First Printed:
September 24, 2000
I stood still and gazed out at the green hills around me. They rested gently together, layered like a wrinkled carpet, worn and ragged from ages of tramping by gigantic gods. They stretched into the far edges of my eyesight, where here and there a massive mountain would rise, reduced to a tiny mole hill on the canvas of a much vaster horizon.
Here the sky was the true world, and you no longer wondered why men thought the ancient gods dwelt there, looking down on the downtrodden earth from their cities in the clouds. I began to shudder at the thought of one appearing, setting a giant's heel down on trees and creatures alike. The trees might spring back like moss, but a single creature like me would be squashed into the soil to become fodder for the worms.
There are creatures who fly in this dome of sky, and we are watching for them as they come out of the horizon and zoom past us on wings we cannot ride. The legend say that a bold young man called Icarus tried to ride into the sky with borrowed wings, but the sun dissolved the waxen sinews and sent him spiraling down.
The birds grew wings from their flesh and reached the heavens on their own, but found no cities there, or gods either. Although they have mastered the art of flight, even the eagles and hawks are still small and lost in this world of air, but they use it as their pathway to other lands and places.
We sit atop Blueberry Hill in Granville in the middle of September and wait for a glimpse of these creatures as they follow a path to a second home in the tropics. The sun warms the earth quickly and the earth warms the air close to it. The warmed air rises into the space above it and the cold air falls on all sides of this temporary rising column.

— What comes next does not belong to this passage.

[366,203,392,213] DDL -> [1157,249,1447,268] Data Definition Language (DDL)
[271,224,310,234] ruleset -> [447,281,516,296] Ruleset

This is a called a thermal, and the hawks use it to find a higher place in the sky without beating those wings and burning their precious fat supply. Each hawk launches from the trees where it spent the night when the thermals died the previous afternoon, then looks for the morning lift.

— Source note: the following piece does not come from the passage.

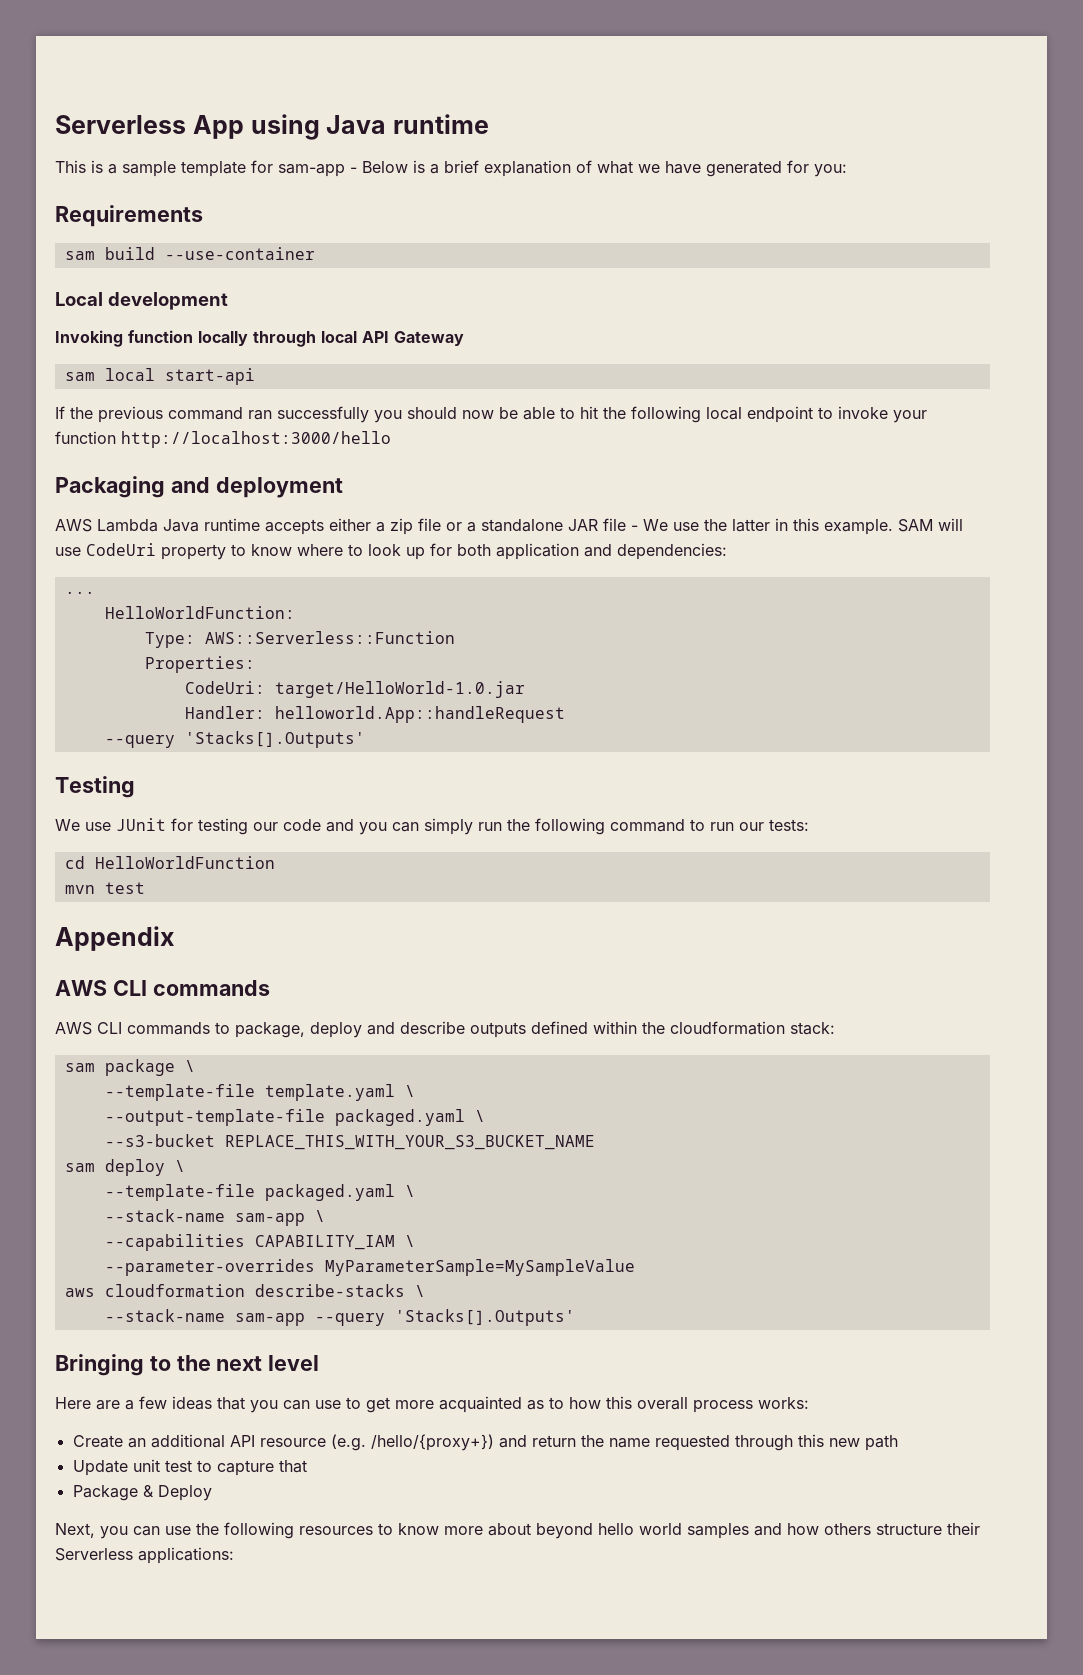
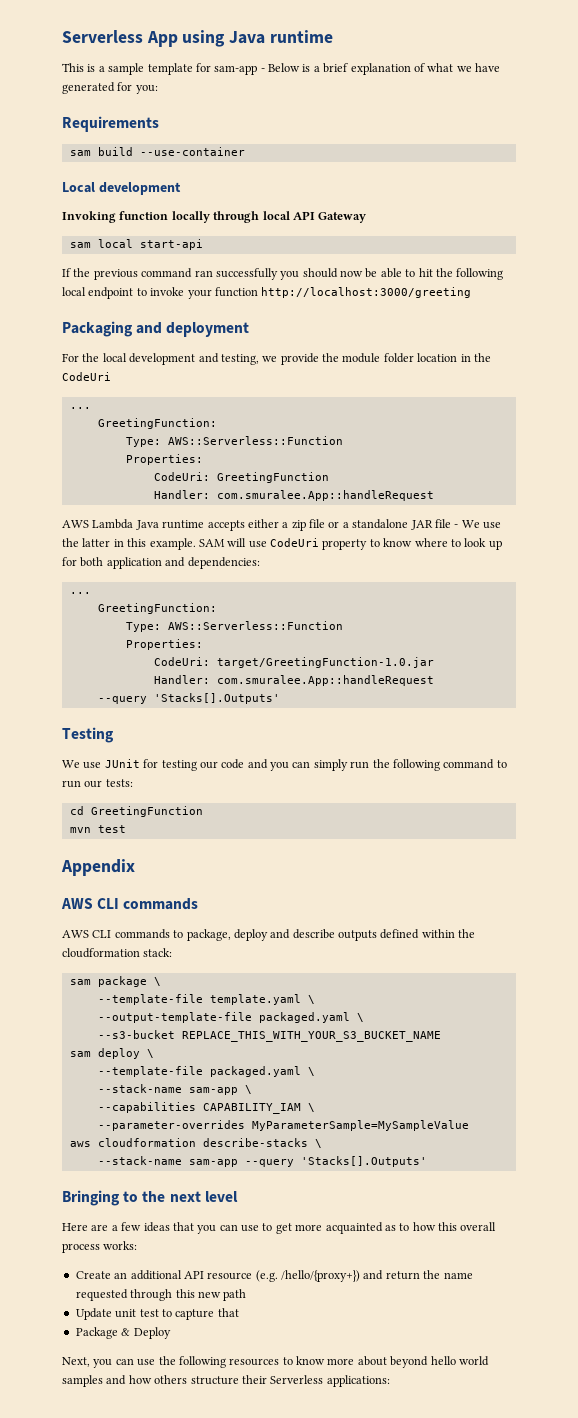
[121,431,391,448] http://localhost:3000/hello -> [261,287,472,298] http://localhost:3000/greeting
(343, 487) none -> [62,353,491,365] [62,372,111,381] [69,407,91,409] [97,418,217,429] [125,436,343,447] [125,454,203,465] [153,472,329,483] [153,490,434,501] // For the local development and testing, we provide the module folder location in the CodeUri // ... // GreetingFunction: // Type: AWS::Serverless::Function // Properties: // CodeUri: GreetingFunction // Handler: com.smuralee.App::handleRequest
[104,606,295,619] [144,631,455,648] [144,656,255,673] [184,681,525,698] [184,706,565,723] HelloWorldFunction: // Type: AWS::Serverless::Function // Properties: // CodeUri: target/HelloWorld-1.0.jar // Handler: helloworld.App::handleRequest -> [97,603,217,614] [125,621,343,632] [125,639,203,650] [153,657,434,668] [153,675,434,686] GreetingFunction: // Type: AWS::Serverless::Function // Properties: // CodeUri: target/GreetingFunction-1.0.jar // Handler: com.smuralee.App::handleRequest
[94,856,275,869] HelloWorldFunction -> [90,806,203,817] GreetingFunction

For the common broad-winged hawk of the Northeast, this means sky-pooling, for they need each other’s help to find the thermals and use them to reach a tropical clime. We see these broadwings just above the horizon, first one or two, then a dozen, all circling around each other with set wings in the warm column.
After an hour, the thermals grow stronger and the hawks rise higher, now overhead and joined together in larger groups. At several hundred feet, they disappear from the naked eye even as they fly overhead, so we scan with our ten-power glasses and suddenly they reappear from nowhere.
Now there are thirty, fifty, a hundred, and sometimes several hundred, all soaring around in a cylinder of invisible air, as if caught in a boiling kettle. When they reach the top where the air finally cools and stops its rise, they spill out in lines over the kettle's rim, all heading in one direction. The image is so clear, we call these groups of circling hawks, kettles.
We count them as they glide silently overhead, small specks in a stream, all aimed at the Texas coast of the Gulf of Mexico. When they are gone and the sky is empty again, we note the numbers on our sheets and wait for the next appearance of this vision.
On a clear day when the birds can find thermals, there may be only a few minutes before the next kettle, and by the end of the day perhaps several thousand hawks will have passed over. We don't know for sure what day or hour they may come, so we watch and wait, staring into that all too often empty world of air. Often their path is to our east or west, drifted by strong winds, and we only see a mere handful.
Many or a few is what we see, but how do we feel? We feel awed by a gift seldom granted, a vision of small struggling life in a huge universe. The world is so great, and despite their numbers these birds seem few and fragile indeed, but they always come, and our spirits rise with them into the blue.